Еще одним аспектом доктрины было ее учение о катарсических средствах, с помощью которых сокровенное «я» могло подняться по лестнице бытия и которые ускоряли его окончательное освобождение. Если судить по заглавию, таков был главный мотив поэмы Эмпедокла, хотя разделы, в которых непосредственно звучал этот мотив, в основном утрачены. Понятие катарсиса не было к тому времени внове: как мы видели раньше,[619]
оно являлось главной заботой религиозных умов в течение всего архаического периода. Но в новом образе веры оно потребовало нового содержания и нового направления: человек должен быть очищен уже не только от конкретных загрязнений, но и, насколько возможно, от любого следа чувственности, что и является условием его искупления. «Из общества чистых прихожу я, чистая царица над теми, кто остался внизу», — говорит душа Персефоне в поэме на золотых сосудах.[620] Главным средством спасения становится не столько справедливость, сколько чистота. И поскольку это «я», которое необходимо очищать, — магическое, а не рациональное, то и техники катарсиса — не рациональные, но магические. Они могут состоять из одного лишь ритуала, как в орфических книгах, которые Платон критиковал за их деморализующий эффект.[621] Или они могут использовать заклинающую силу музыки, как в пифагорейском катарсисе, который, по-видимому, развился из примитивного чародейства (επωδοί).[622] Или они могут сопровождаться аскесисом, т. е. практикой суровых самоограничений.Как мы отмечали, необходимость в такого рода аскесисе имплицитно присутствовала с самого начала в шаманской традиции. Но архаическая культура вины придала ей особое направление. Вегетарианство, являющееся главной особенностью орфического и некоторых видов пифагорейского аскезиса, обычно понимается как естественное следствие учения о трансмиграции. Животное, которое вы убиваете ради пищи, может быть обителью человеческой души, или «я». Так это трактовал Эмпедокл. Но он не вполне логичен: ему следовало бы чувствовать то же самое отвращение и к поеданию растительной пищи, поскольку он верил, что его собственное сокровенное «я» когда-то обитало в кусте.[623]
В основе его несовершенной рационализации лежит, я подозреваю, нечто более архаичное, а именно страх перед пролившейся кровью.
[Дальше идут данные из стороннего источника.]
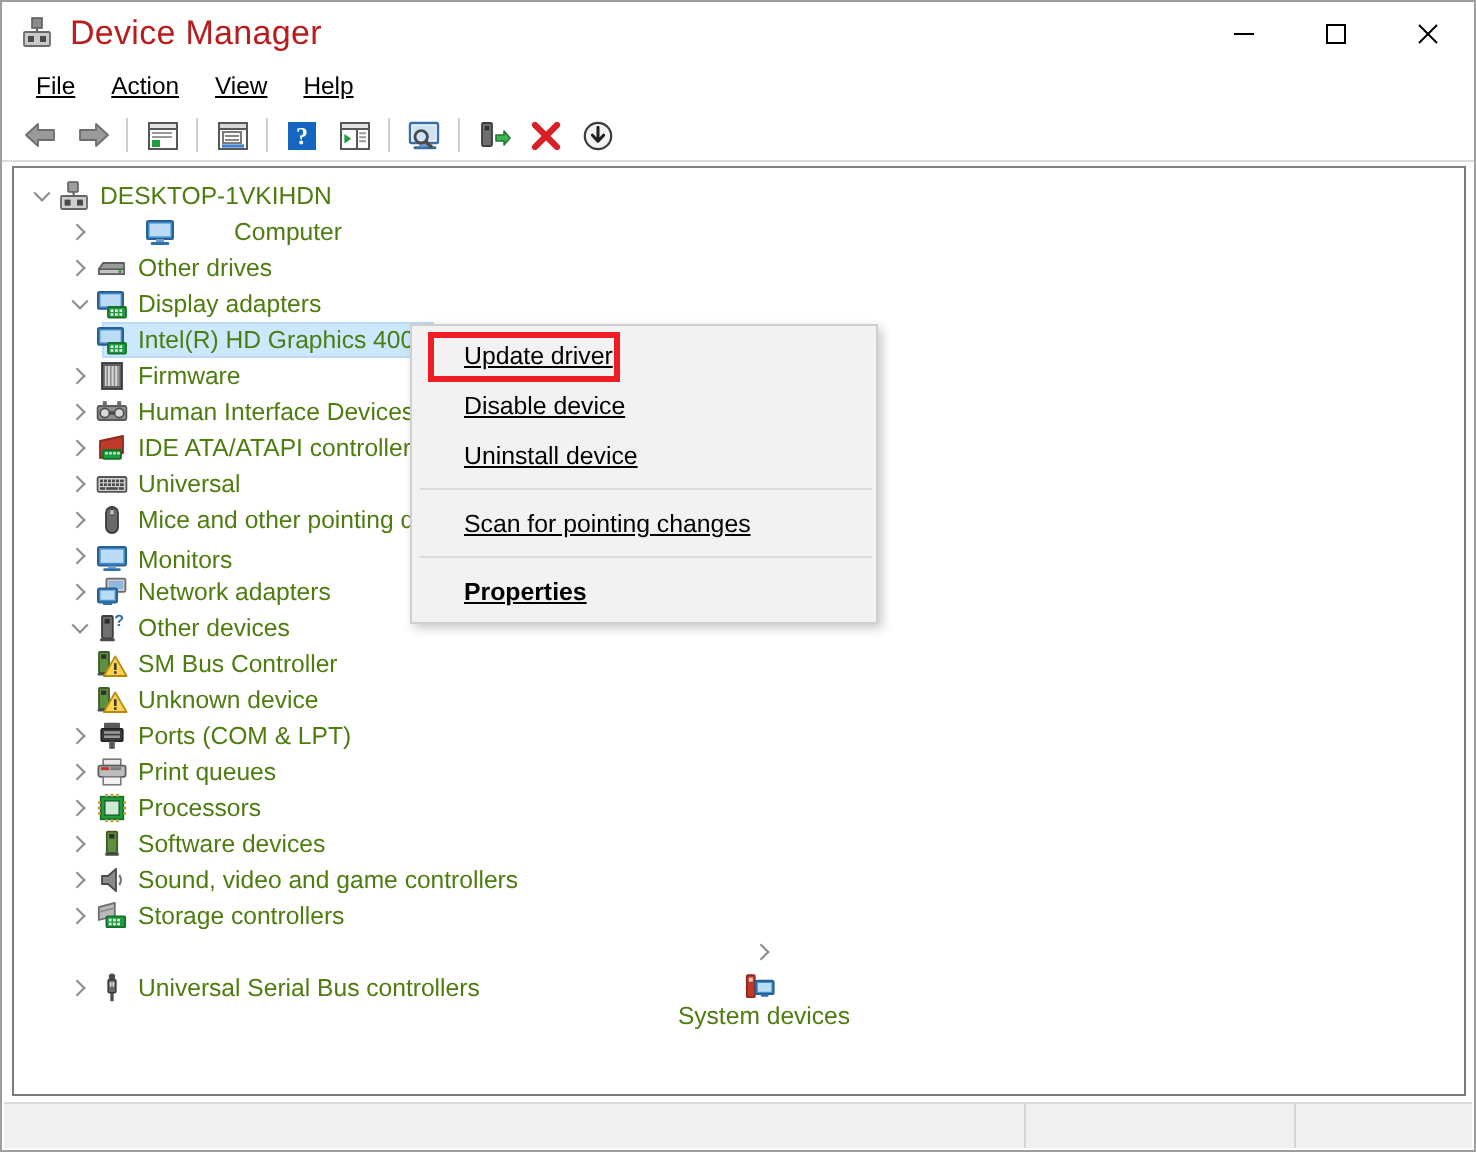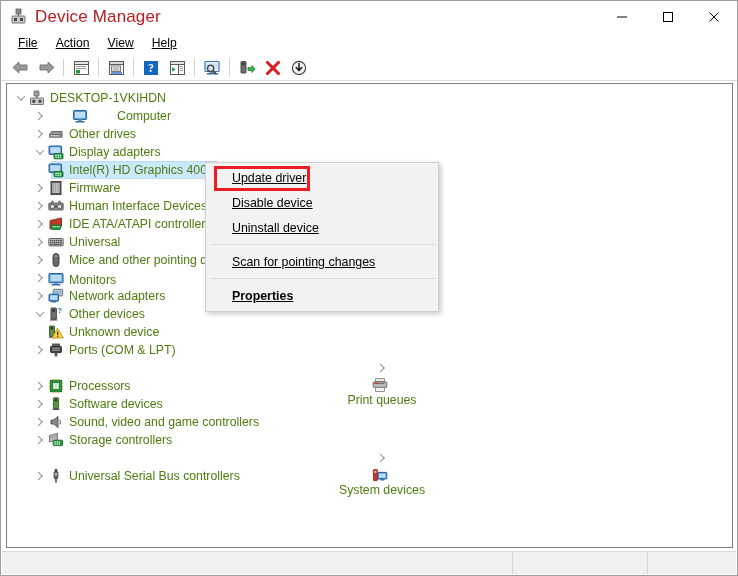--- a/index.html
+++ b/index.html
@@ -603,6 +603,19 @@
         <span class="lbl">Other devices</span>
       </div>
 
+      <div class="row" style="padding-left:41px;">
+        <span class="ico">
+          <svg width="16" height="16" viewBox="0 0 16 16">
+            <rect x="1.5" y="2" width="5" height="10.4" rx="0.5" fill="#5f8f3f" stroke="#3a5d26" stroke-width="0.9"></rect>
+            <rect x="2.6" y="3.2" width="2.6" height="2.2" fill="#2f2f2f"></rect>
+            <rect x="0.8" y="12.4" width="6.4" height="1.3" rx="0.5" fill="#4a4a4a"></rect>
+            <path d="M9.6 4.2 L15.3 14 L3.9 14 Z" fill="#ffd34d" stroke="#b58a14" stroke-width="0.9" stroke-linejoin="round"></path>
+            <rect x="9" y="7.6" width="1.3" height="3.4" fill="#3a3a3a"></rect>
+            <rect x="9" y="11.6" width="1.3" height="1.3" fill="#3a3a3a"></rect>
+          </svg>
+        </span>
+        <span class="lbl">SM Bus Controller</span>
+      </div>
 
       <div class="row" style="padding-left:41px;">
         <span class="ico">

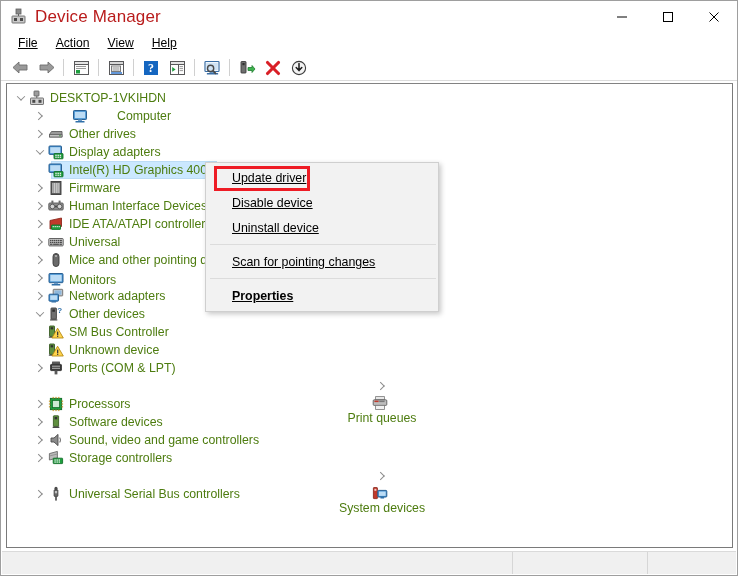--- a/index.html
+++ b/index.html
@@ -647,7 +647,7 @@
         <span class="lbl">Ports (COM &amp; LPT)</span>
       </div>
 
-      <div class="row" style="padding-left:25px;flex-direction:column;">
+      <div class="row" style="padding-left:25px;">
         <span class="expander">
             <i class="chev right"></i>
           </span>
У щепетильных умов страх подобного осквернения может охватить случай любого пролития крови — животного или человека. Как считает Аристофан, правилом Орфея было «не проливать крови», и говорили, что Пифагор избегал общаться с мясниками и охотниками — не столько потому, что они были злодеями, сколько по причине их нечистоты, чреватой заразительным осквернением для других людей.[624] Помимо пищевых табу, пифагорейское общество обязывало своих членов соблюдать и иные запреты, такие как молчание для неофитов и некоторые сексуальные ограничения.[625] Но, видимо, только Эмпедокл сделал последний, логичный шаг к манихейству: я не вижу причин сомневаться в том, что он отвергал брак и всякие сексуальные отношения,[626] хотя стихи, в которых он излагал это, до нас не дошли. Если предание достоверно в данном вопросе, то можно утверждать, что пуританство не только появилось в Греции, но и было доведено греческим сознанием до высшего теоретического предела.